Whenever a line of the material contains the string "none", it should be copied.

START Extracted information

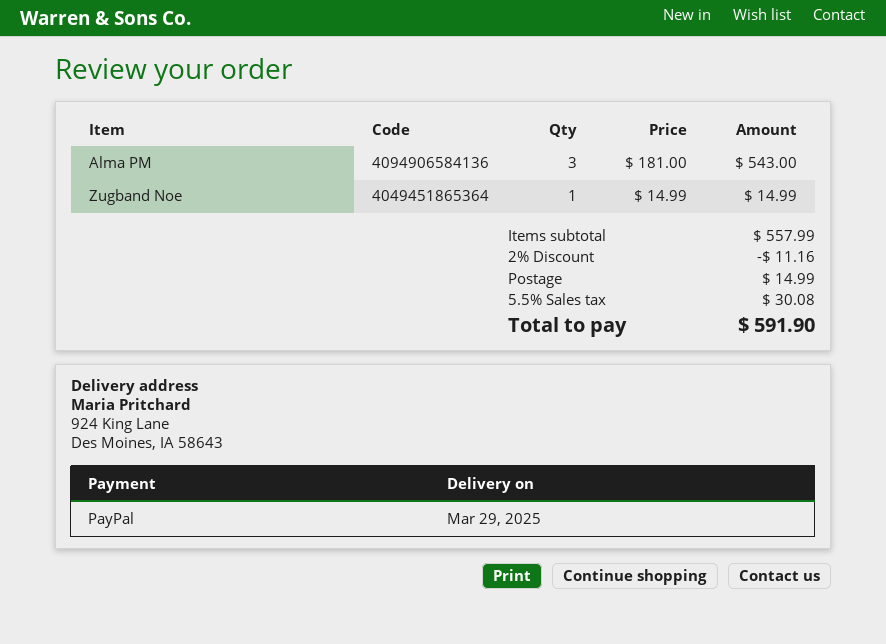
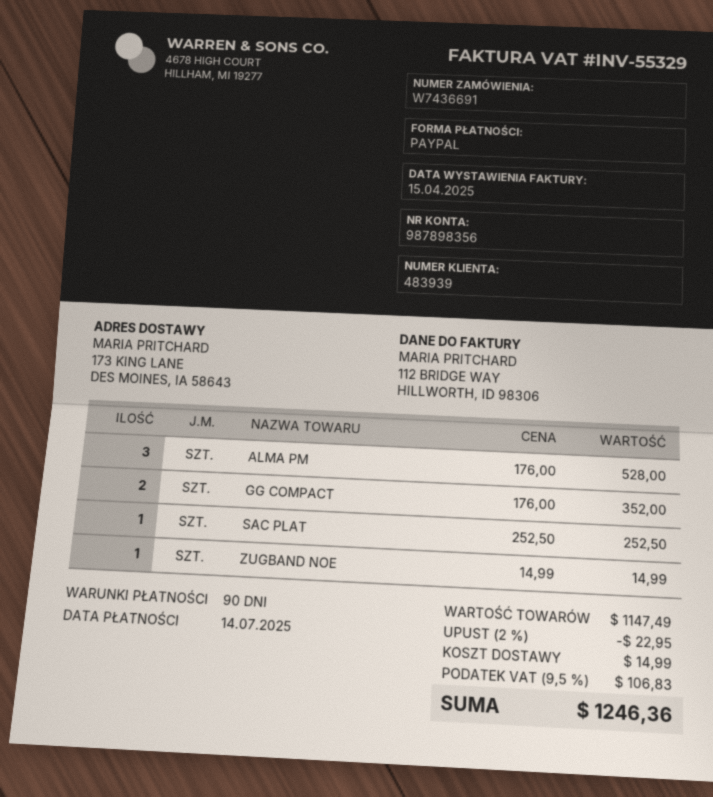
ship to: 924 King Lane, Des Moines, IA 58643 -> 173 KING LANE, DES MOINES, IA 58643
Alma PM: 3 x 181.00 = 543.00 -> 3 x 176.00 = 528.00
GG COMPACT: none -> 2 x 176.00 = 352.00
SAC PLAT: none -> 1 x 252.50 = 252.50
subtotal: 557.99 -> 1147.49
discount: 2% = 11.16 -> 2% = 22.95
tax: 5.5% = 30.08 -> 9.5% = 106.83
total: 591.90 -> 1246.36

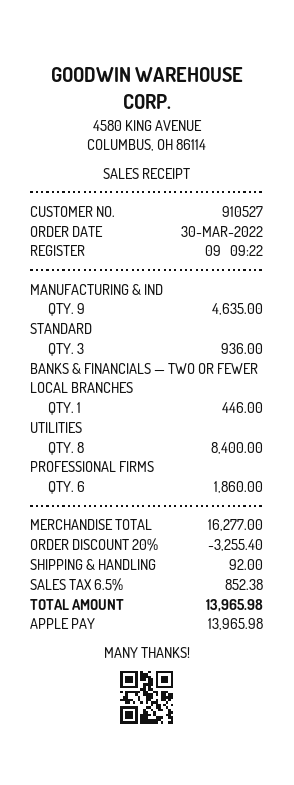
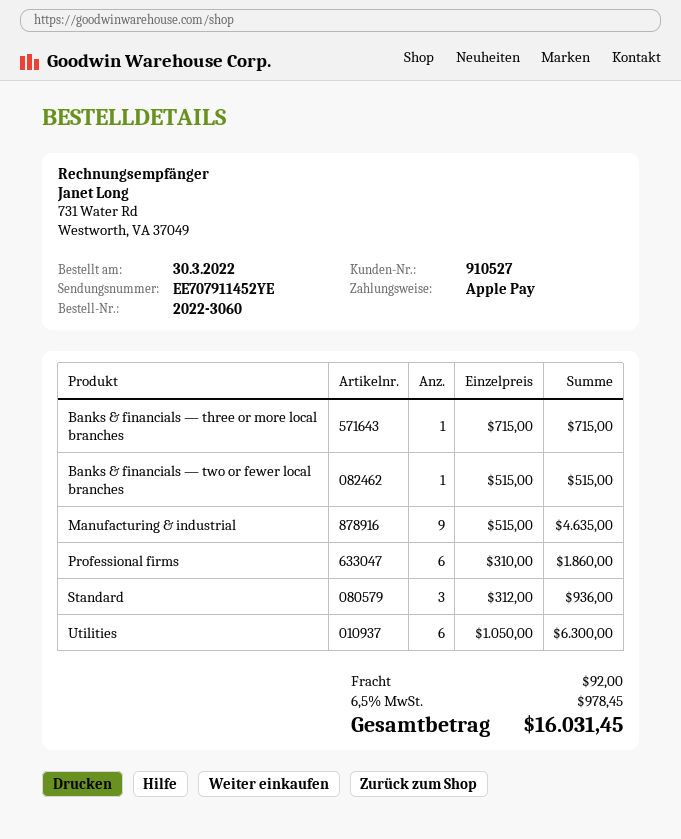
BANKS & FINANCIALS — TWO OR FEWER LOCAL BRANCHES: 1 for 446.00 -> 1 for 515.00
UTILITIES: 8 for 8400.00 -> 6 for 6300.00
Banks & financials — three or more local branches: none -> 1 for 715.00
discount: 20% = 3255.40 -> none
tax: 6.5% = 852.38 -> 6.5% = 978.45
total: 13965.98 -> 16031.45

END Extracted information

Written solution:
GG COMPACT: none -> 2 x 176.00 = 352.00
SAC PLAT: none -> 1 x 252.50 = 252.50
Banks & financials — three or more local branches: none -> 1 for 715.00
discount: 20% = 3255.40 -> none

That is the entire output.